▶ _EXERCISE OBJECTIVE_: Work out how many lines of the listing below include the string "dans", and give that number alone.
(DATA SUPPLIED Opens)
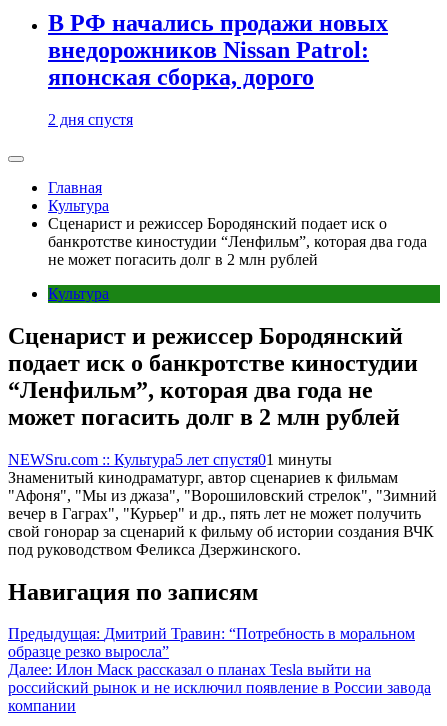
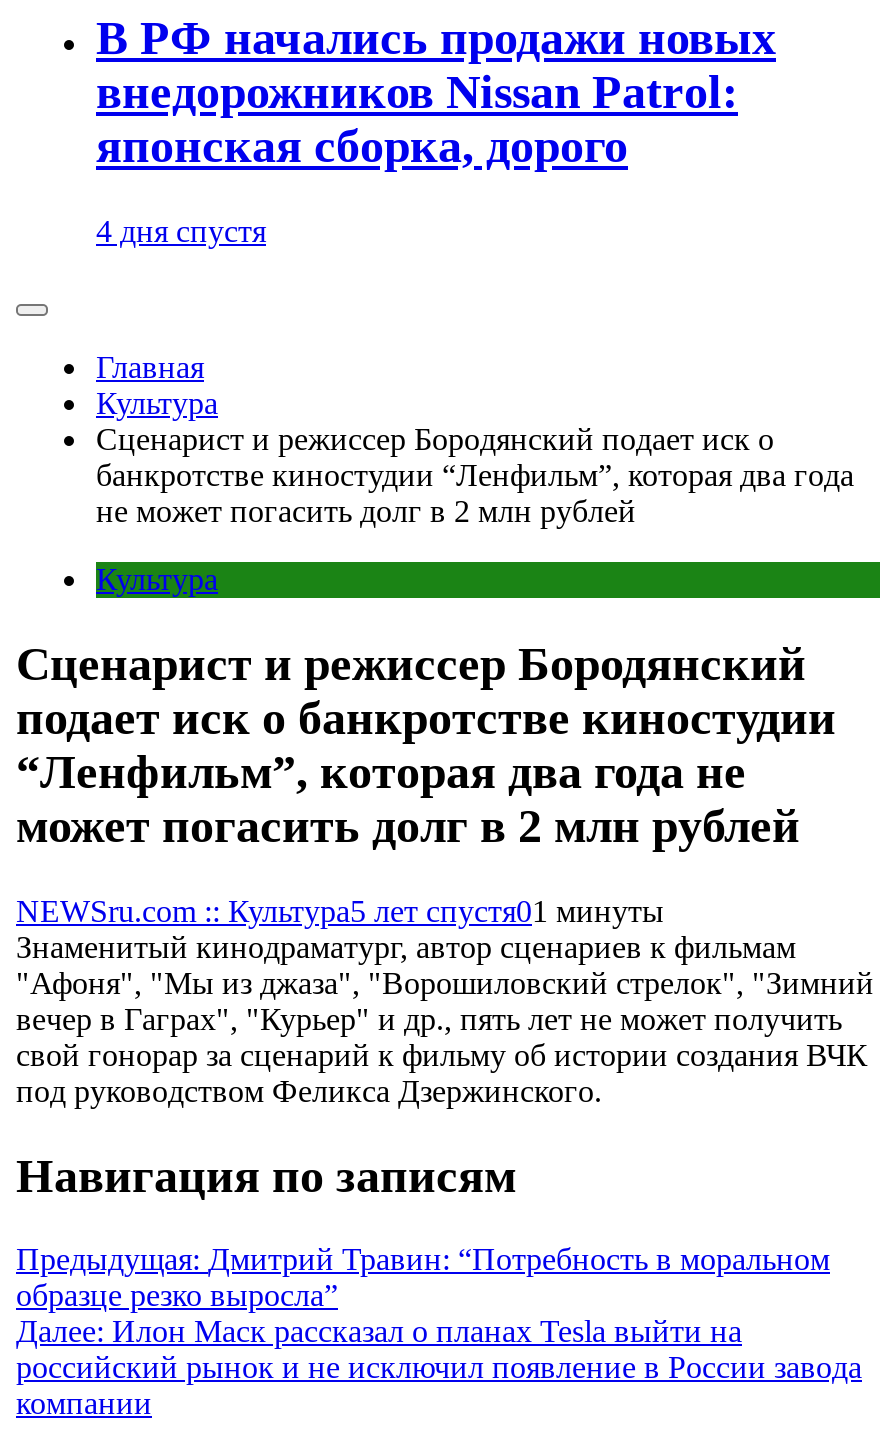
- 2 дня спустя
+ 4 дня спустя
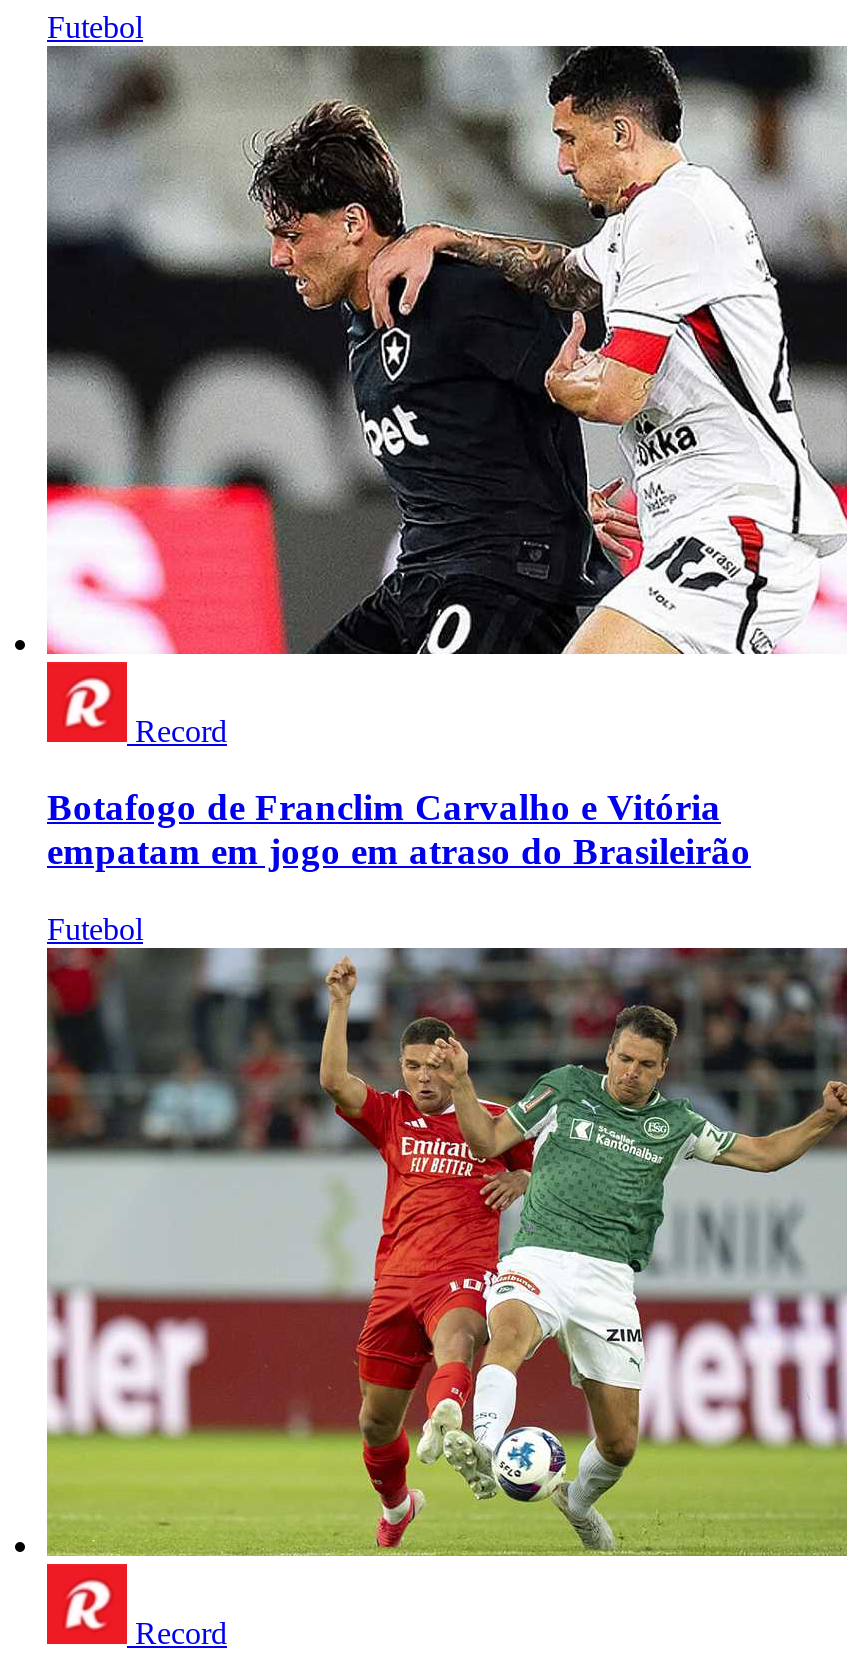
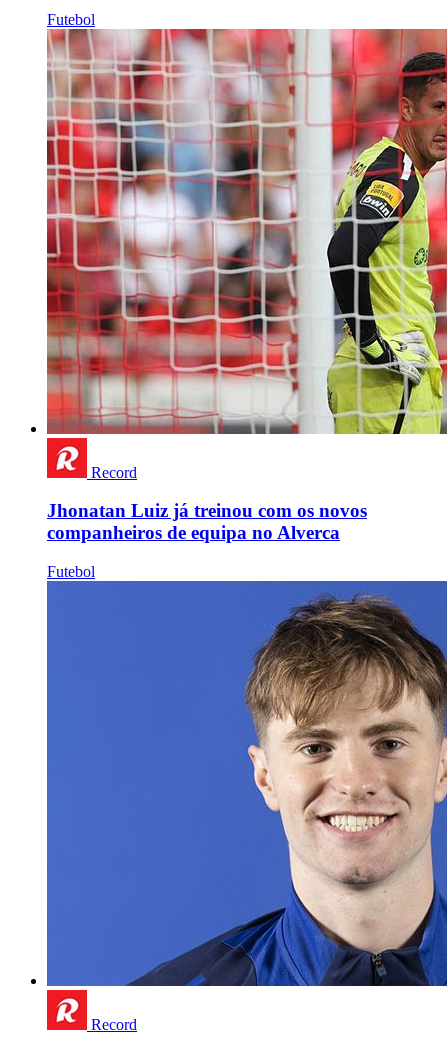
- [image]
+ [image]

- Botafogo de Franclim Carvalho e Vitória
- empatam em jogo em atraso do Brasileirão
+ Jhonatan Luiz já treinou com os novos
+ companheiros de equipa no Alverca

- [image]
+ [image]
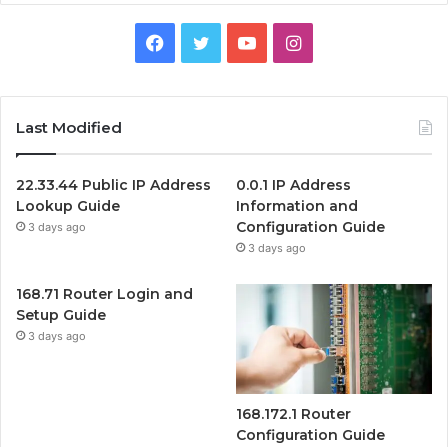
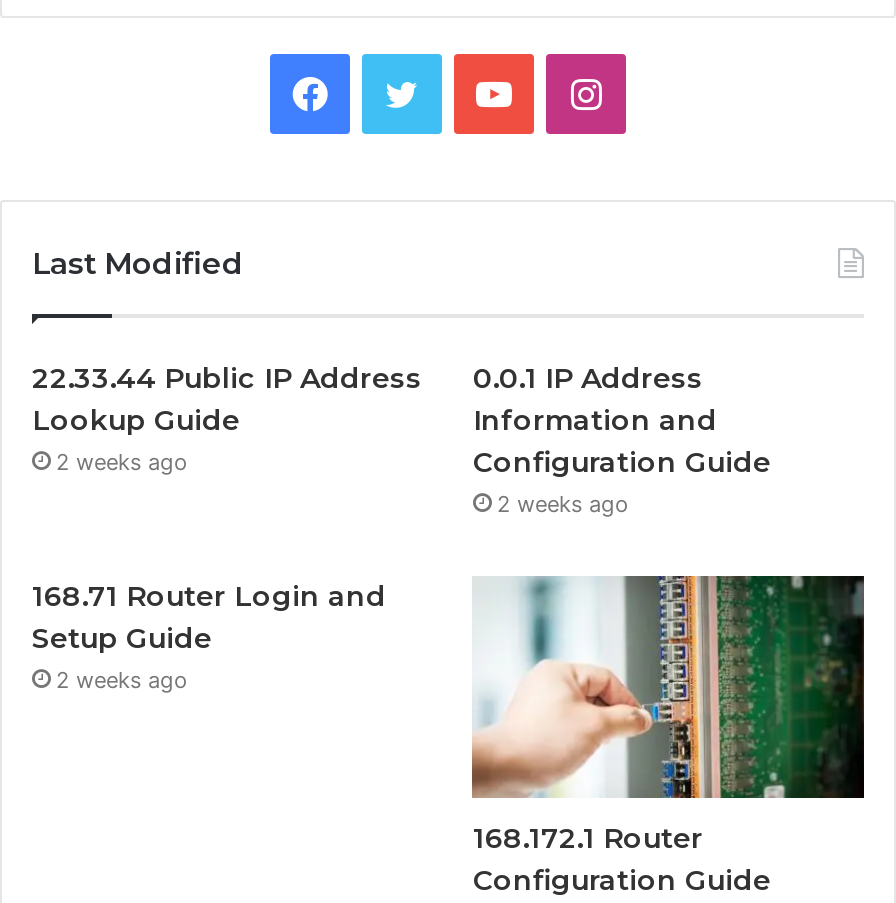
- 3 days ago
+ 2 weeks ago

- 3 days ago
+ 2 weeks ago

- 3 days ago
+ 2 weeks ago
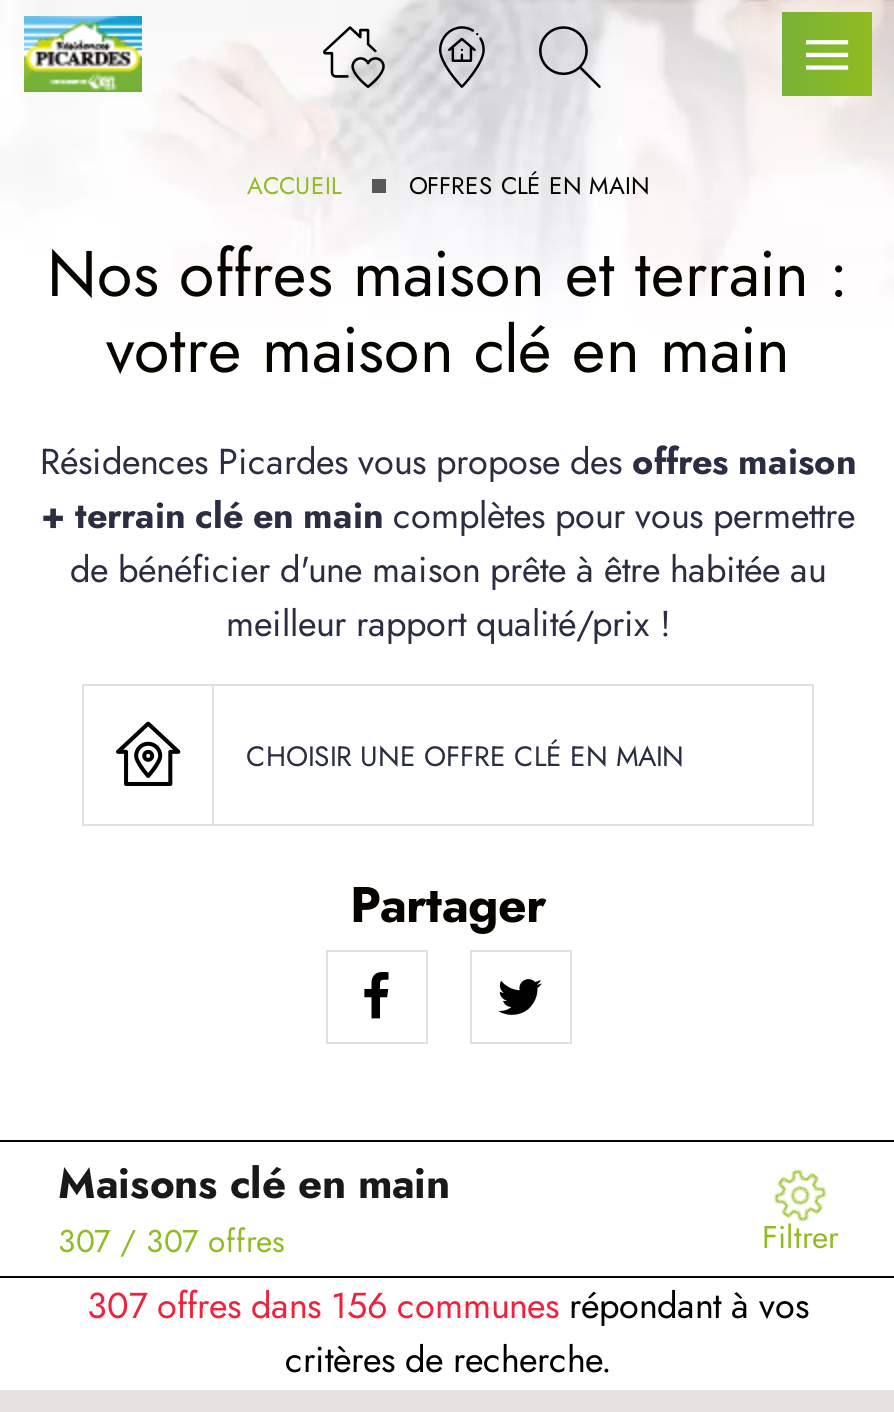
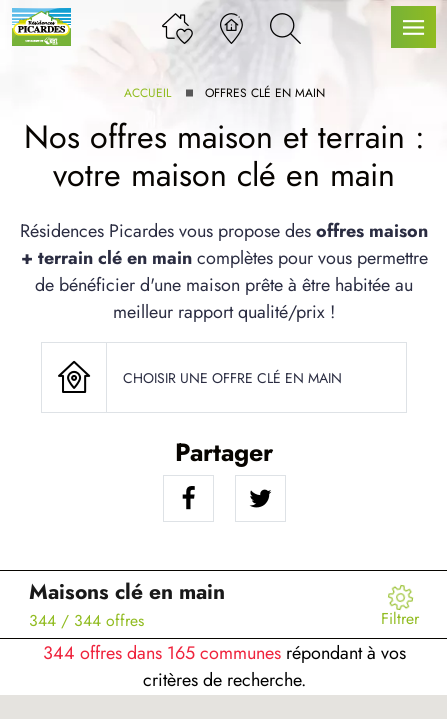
- 307 / 307 offres
+ 344 / 344 offres

- 307 offres dans 156 communes répondant à vos
+ 344 offres dans 165 communes répondant à vos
(DATA SUPPLIED Closes)
▶ _RESPONSE_: 2